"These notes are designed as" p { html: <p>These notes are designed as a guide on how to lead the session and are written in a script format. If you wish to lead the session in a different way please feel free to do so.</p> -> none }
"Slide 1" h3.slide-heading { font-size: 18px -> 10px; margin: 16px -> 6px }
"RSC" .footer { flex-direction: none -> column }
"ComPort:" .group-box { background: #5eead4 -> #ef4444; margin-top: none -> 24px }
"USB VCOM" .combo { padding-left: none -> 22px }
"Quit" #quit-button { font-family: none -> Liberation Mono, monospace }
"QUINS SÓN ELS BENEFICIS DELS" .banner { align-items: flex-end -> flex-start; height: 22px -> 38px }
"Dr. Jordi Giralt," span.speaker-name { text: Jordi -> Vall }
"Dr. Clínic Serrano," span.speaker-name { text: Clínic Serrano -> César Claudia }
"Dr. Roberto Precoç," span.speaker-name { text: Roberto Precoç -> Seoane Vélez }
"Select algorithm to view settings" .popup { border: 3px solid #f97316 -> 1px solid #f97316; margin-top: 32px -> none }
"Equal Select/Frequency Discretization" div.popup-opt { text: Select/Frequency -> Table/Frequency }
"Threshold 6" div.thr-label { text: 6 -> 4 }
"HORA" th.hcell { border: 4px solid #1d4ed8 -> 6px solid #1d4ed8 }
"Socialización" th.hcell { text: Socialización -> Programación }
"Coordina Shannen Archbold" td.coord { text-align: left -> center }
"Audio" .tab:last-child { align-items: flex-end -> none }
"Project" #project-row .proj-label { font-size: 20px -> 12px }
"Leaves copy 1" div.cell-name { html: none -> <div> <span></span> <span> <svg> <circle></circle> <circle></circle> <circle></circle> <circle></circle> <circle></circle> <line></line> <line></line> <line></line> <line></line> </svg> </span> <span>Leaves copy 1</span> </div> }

----

• ABOUT THIS TASK
Wherever a line of the records above contains the string "items", copy that line out.

• OUTPUT OF THE TASK
"QUINS SÓN ELS BENEFICIS DELS" .banner { align-items: flex-end -> flex-start; height: 22px -> 38px }
"Audio" .tab:last-child { align-items: flex-end -> none }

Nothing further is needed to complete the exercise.